Commonwealth and Council presents concurrent exhibitions by Cirilo Domine and Deborah Hede that traverse psychogeography and scopic permutations of landscape and urban planning.
Deborah Hede's recent series is part of an ongoing walk project that formally began in 2009. It is based upon the Situationist idea of the dérive, exploring the psychogeography of a varied urban environment. The resulting work forms visual amalgams that are distilled from these daily walks. As related to scientific and mathematical processes, Hede re-imagines the concept of a compound. She translates into her materials the actual found objects or internal impressions — a kind of residue or ephemera — encountered during the walks. This sequential body of work traces interiority. It is a reconstruction of experiences and perceptions that are contiguous to, yet contrast, the urban engineering codes that organize public space into a logical grid system.

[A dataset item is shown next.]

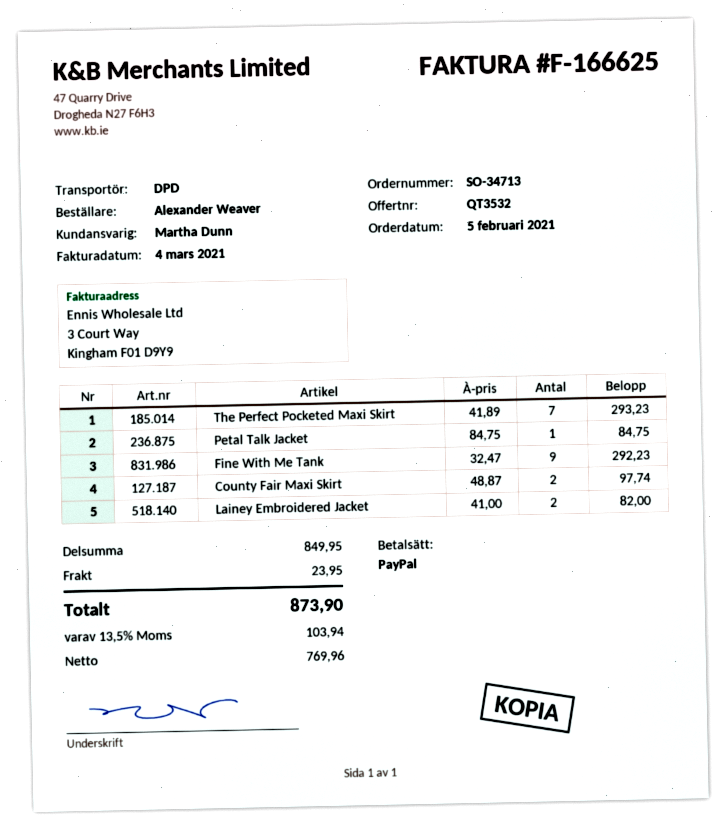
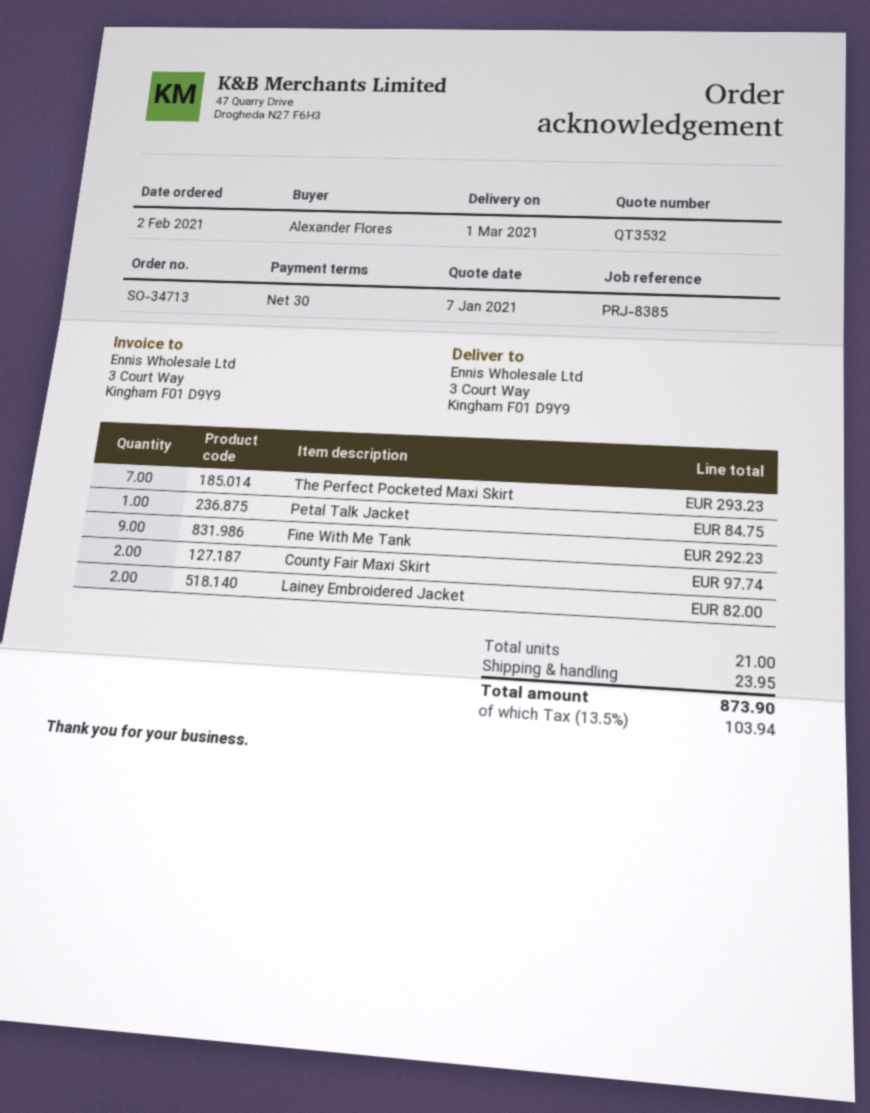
order date: 2021-02-05 -> 2021-02-02
ordered by: Alexander Weaver -> Alexander Flores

Deborah Hede is a visual artist currently living in Los Angeles. Education includes study at the Graduate School of Design, Harvard University, and The School of the Art Institute of Chicago, where she received her MFA. Her art forms draw upon the fields of architecture, drawing, painting, performance, photography and sculpture. Examples of Hede's work are in the collections of The Whitney Museum of American Art, New York, and the Los Angeles County Museum of Art. She is affiliated with The Drawing Center in New York.